Priority 5: Feature Gaps

Goal: Cover common use cases, stay focused

5.1 Potential Additions (Evaluate Need First)

  • [ ] apply_mapping transformer for lookup-based value replacement
  • [ ] flatten_struct for deeply nested JSON (beyond single level)
  • [ ] row_number as standalone transformer (simpler than window_calculation)
  • [ ] CDC (Change Data Capture) pattern variant

5.2 NOT Adding

  • Complex orchestration (use Dagster/Airflow)
  • Agent/chat infrastructure (use Amp/Cursor/Cline)
  • GUI/web interface

Next Actions

Immediate: Core Coverage Gaps

  1. catalog.py (47%) — Core data backbone, biggest blind spot
  2. System catalog registration, lineage tracking, metadata queries
  3. Target: 80%+

  4. node.py (51%) — Core execution unit, second biggest blind spot

  5. Node execution paths, error handling, retry logic
  6. Target: 80%+

Then: Remaining Coverage

  1. catalog_sync.py (43%) — Catalog synchronization logic
  2. derived_updater.py (52%) — Derived metric updates
  3. story/generator.py (54%) — Story generation paths

Completed (previously planned)

  • ~~Pandas engine tests (25% → 62%)~~ ✅
  • ~~Polars engine tests (7% → 57%)~~ ✅
  • ~~Merge transformer (36% → 61%)~~ ✅
  • ~~Advanced transformers (44% → 79%)~~ ✅
  • ~~State management (33% → 73%)~~ ✅
  • ~~Review GitHub issues and close stale ones~~ ✅ (43 bugs closed)

Existing Test Infrastructure (Not Reflected in Coverage)

The scripts/run_test_campaign.py runs end-to-end validation that pytest coverage doesn't capture:

Phase What It Tests Engine
Phase 1 CSV read, Parquet write, schema validation Pandas
Phase 3 State/HWM persistence Pandas
Phase 4 Merge pattern (upsert) Pandas
Phase 5 SCD2 pattern Pandas
Phase 6 Logical path resolution Pandas
Phase 11 10k row scaling Pandas

Production validation: Spark engine runs in Databricks - not tested in CI but validated in production.
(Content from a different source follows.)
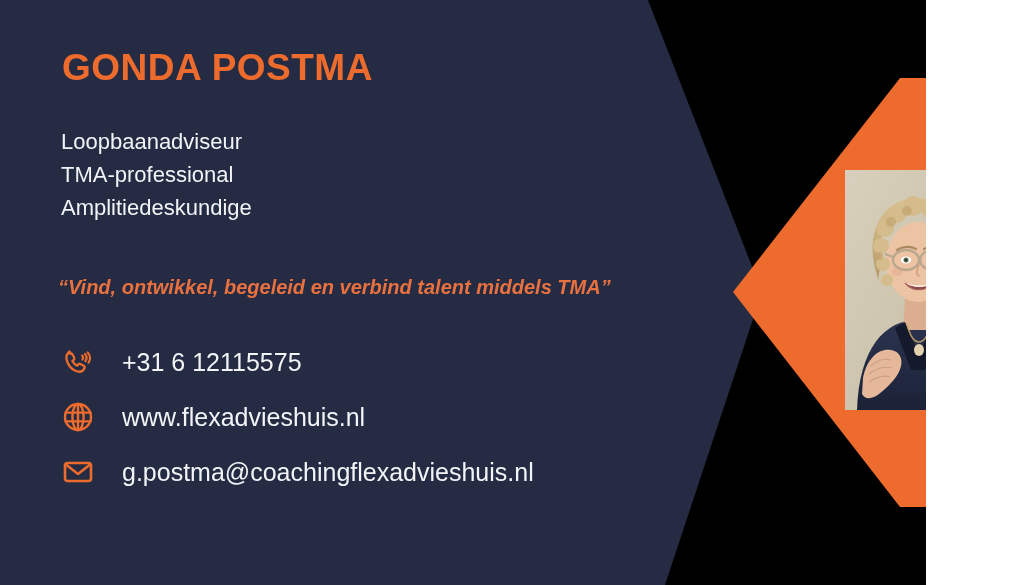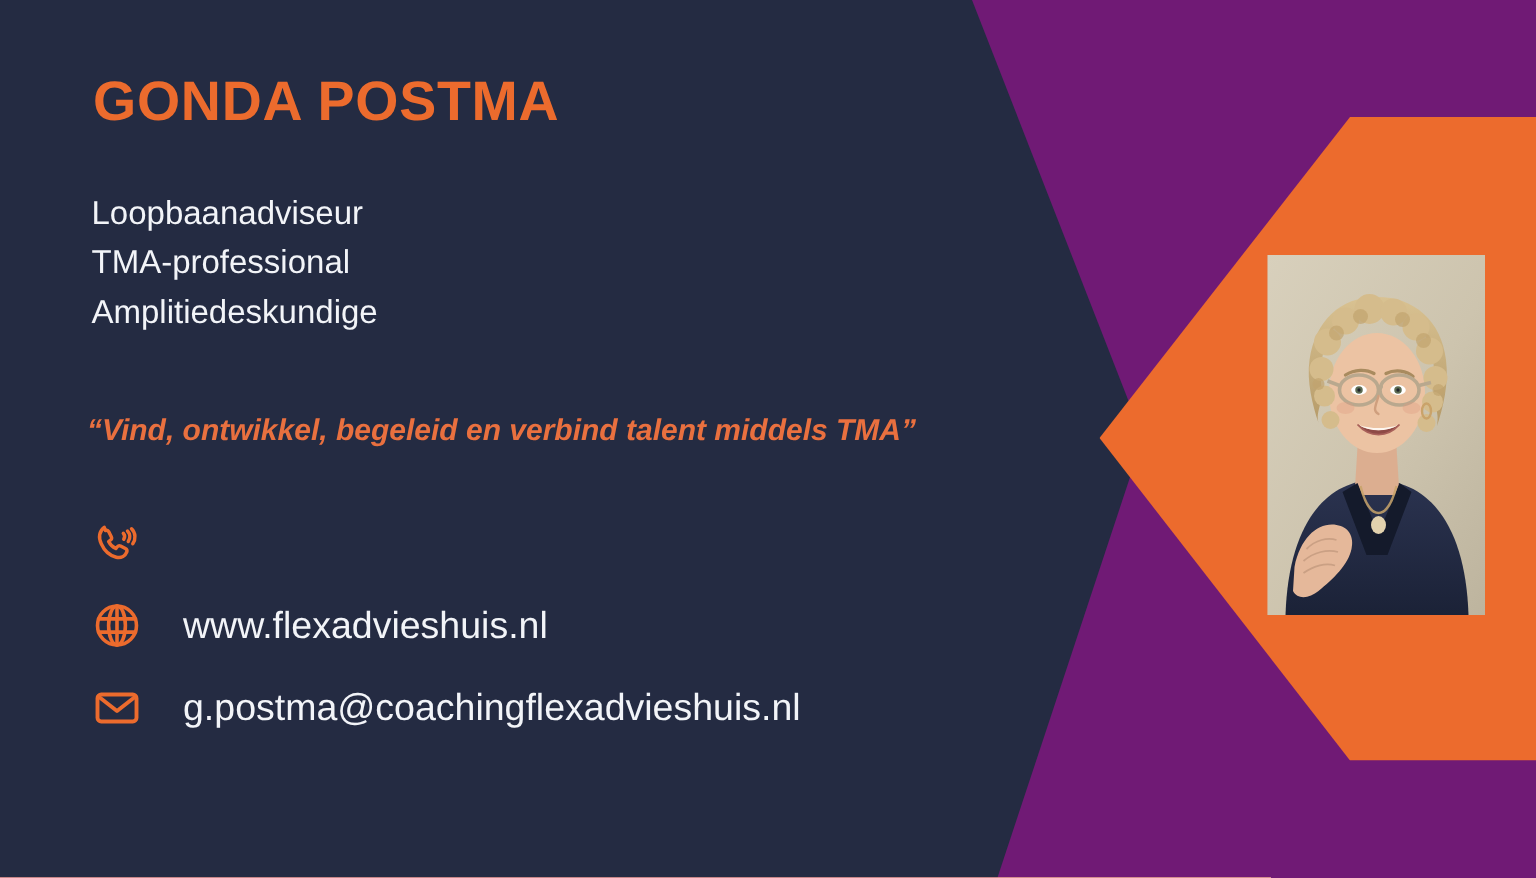"GONDA POSTMA" #card { background: #701a75 -> #000000; width: 1024px -> 926px }
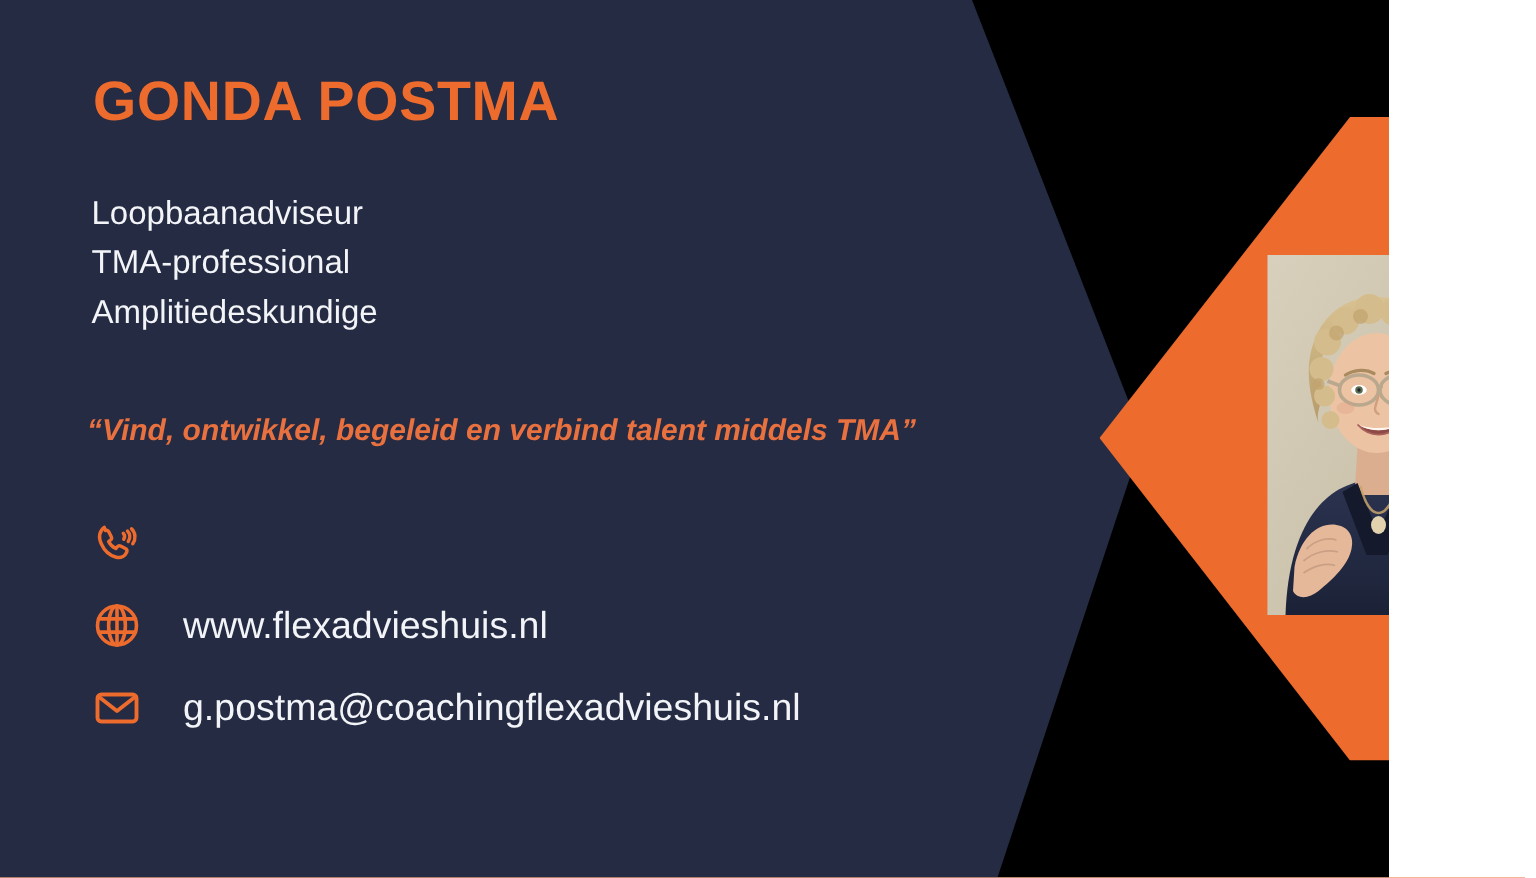"+31 6 12115575" span.contact-text { html: none -> <span>+31 6 12115575</span> }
Documentation Gaps to Address

  • [x] Add scripts/run_test_campaign.py to docs/guides/testing.md
  • [x] Update docs/features/engines.md with engine-specific testing notes ✓
  • [ ] Document Spark/Databricks testing approach in docs/tutorials/spark_engine.md
  • [ ] Add "How to run the test campaign" section to AGENTS.md or CONTRIBUTING.md
  • [ ] #229 Add engine parity table for transformers
  • [ ] #228 CHANGELOG missing entries for recent bug fixes
  • [ ] #225 Add Delta Lake troubleshooting section
  • [ ] #224 Add tutorial for validation and contracts workflow
  • [ ] #223 Add tutorial for delete detection workflow
  • [ ] #222 Add tutorial for quarantine/orphan handling workflow

Success Metrics

Goal Target Current Status
Test coverage 80%+ 62% 🔶 In progress (+16% from 46%)
CI pass rate 100% 100% ✅ Done
Engine parity 100% 100% ✅ Done (all features ✅ across engines)
Bug backlog 0 critical 0 critical ✅ Done (3 low-pri/deferred remain)
Open issues < 10 18 🔶 Reduced from 46+ filed

Long-term Vision

Odibi should be: - Declarative: YAML-first, SQL-based transformations - Portable: Works on laptop (Pandas), cluster (Spark), or serverless (Polars) - Stable: Comprehensive tests, predictable behavior - Documented: AI assistants can generate correct configs without trial and error

The ultimate test: Can you hand a business analyst the docs and have them build a working pipeline without your help?